ESO Celebrates Its 60th Anniversary with Stunning View of Cone Nebula

by johnsmith

On October 5, 1962, five countries agreed to create the European Southern Observatory (ESO) through the signature of a convention. Now, six decades later and supported by 16 Member States — Austria, Belgium, the Czech Republic, Denmark, Finland, France, Germany, Ireland, Italy, the Netherlands, Poland, Portugal, Spain, Sweden, Switzerland, and the United Kingdom — as well as our host and partner state Chile, and strategic partner Australia, ESO continues to bring together people from across the globe to develop and operate advanced ground-based observatories that enable breakthrough astronomical discoveries. On the occasion of the 60th anniversary, the ESO astronomers have released a spectacular new image of the Cone Nebula.

This new view of the Cone Nebula was captured with the FORS2 instrument on ESO’s Very Large Telescope. Image credit: ESO.

The Cone Nebula is an HII region located 2,700 light-years away in the constellation of Monoceros.

The nebula was discovered by the German-born British astronomer William Herschel on December 26, 1785.

The object is approximately 7 light-years long and is part of the larger star-forming region NGC 2264.

“The Cone Nebula is a perfect example of the pillar-like shapes that develop in the giant clouds of cold molecular gas and dust, known for creating new stars,” ESO astronomers said.

“This type of pillar arises when massive, newly formed bright blue stars give off stellar winds and intense ultraviolet radiation that blow away the material from their vicinity.”

“As this material is pushed away, the gas and dust further away from the young stars gets compressed into dense, dark and tall pillar-like shapes.”

“This process helps create the dark Cone Nebula, pointing away from the brilliant stars in NGC 2264.”

The new image of the Cone Nebula was captured by the FOcal Reducer and low dispersion Spectrograph 2 (FORS2) instrument on ESO’s Very Large Telescope (VLT) in Chile.

“In this image, hydrogen gas is represented in blue and sulfur gas in red,” the astronomers said.

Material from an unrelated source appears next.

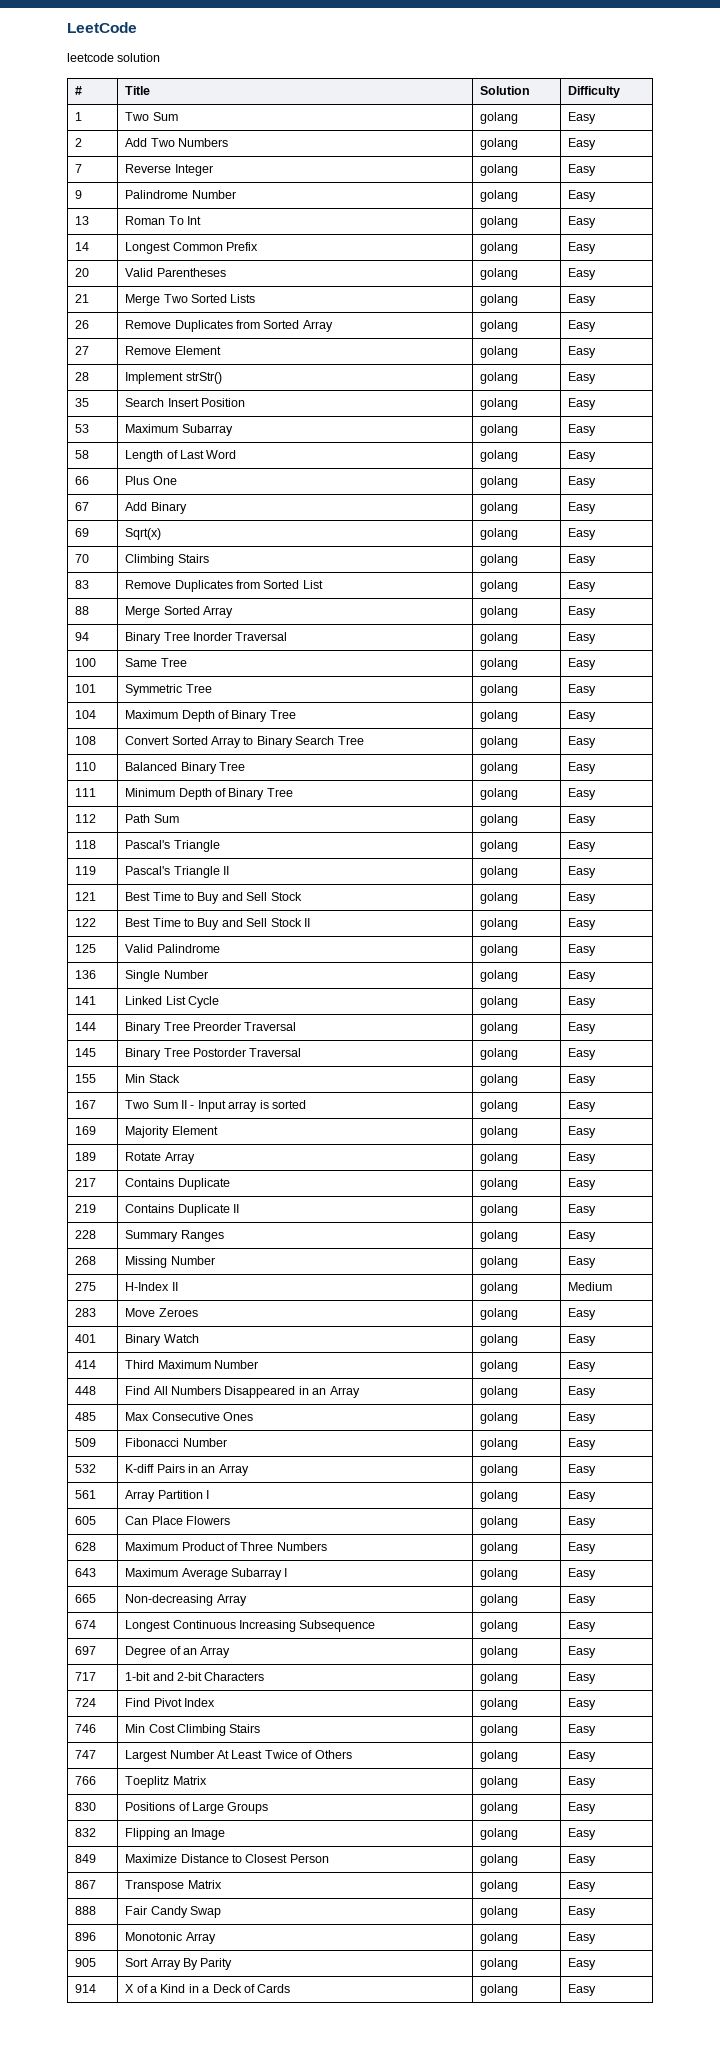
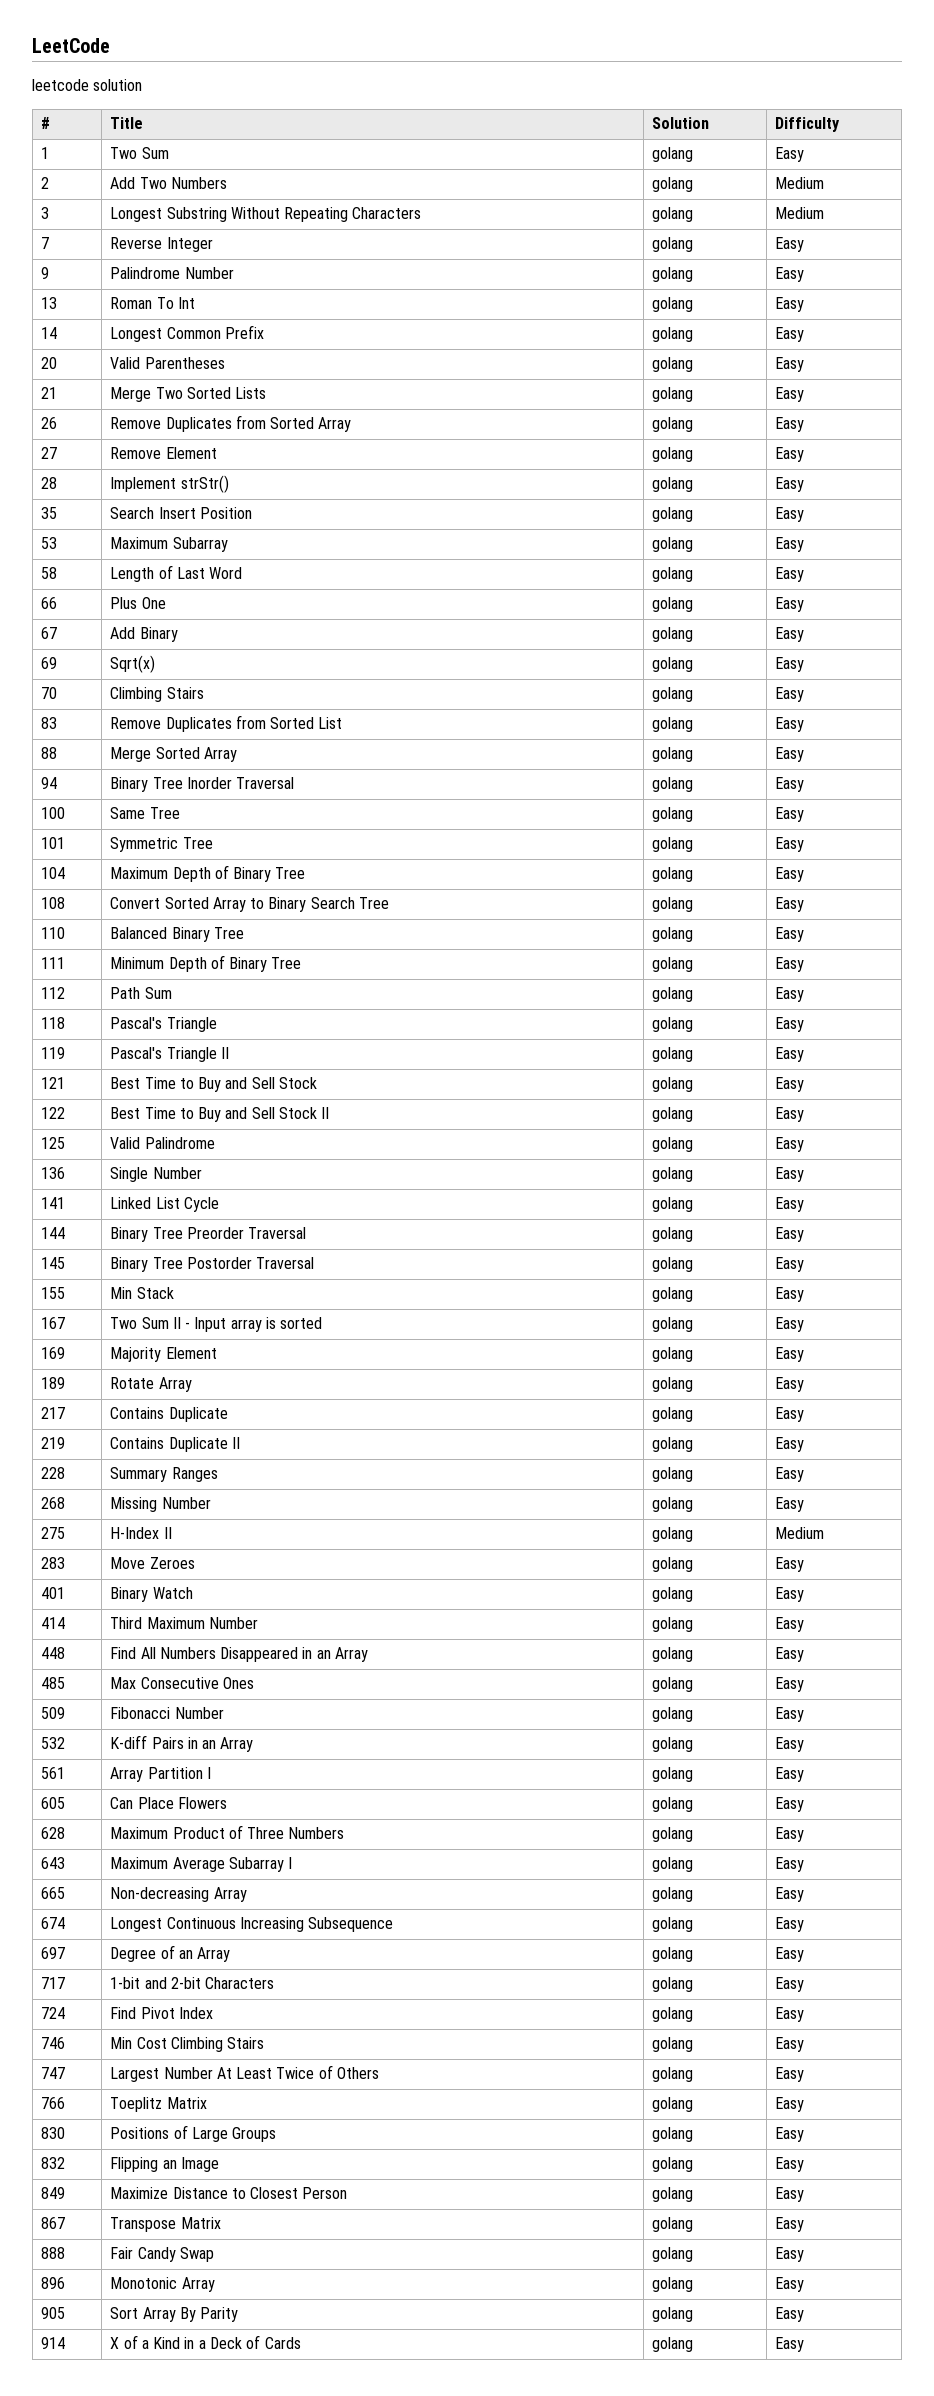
[568,138,597,150] Easy -> [775,177,825,189] [41,207,50,219] [110,207,422,222] [652,207,694,222] [775,207,825,219] Medium // 3 | Longest Substring Without Repeating Characters | golang | Medium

“The use of these filters makes the otherwise bright blue stars, that indicate the recent star formation, appear almost golden, contrasting with the dark cone like sparklers.”

“This image is just one example of the many stunning and awe-inspiring observations ESO telescopes have made in the past 60 years,” they added.

“While this one was obtained for outreach purposes, the overwhelming majority of ESO’s telescope time is dedicated to scientific observations that have allowed us to capture the first image of an exoplanet, study the black hole at the centre of our home Galaxy, and find proof that the expansion of our Universe is accelerating.”

“Building on our 60 years of experience in astronomy development, discovery and cooperation, ESO continues to chart new territory for astronomy, technology and international collaboration.”

“With our current facilities and ESO’s upcoming Extremely Large Telescope (ELT), we will keep on addressing humanity’s biggest questions about the Universe and enabling unimaginable discoveries.”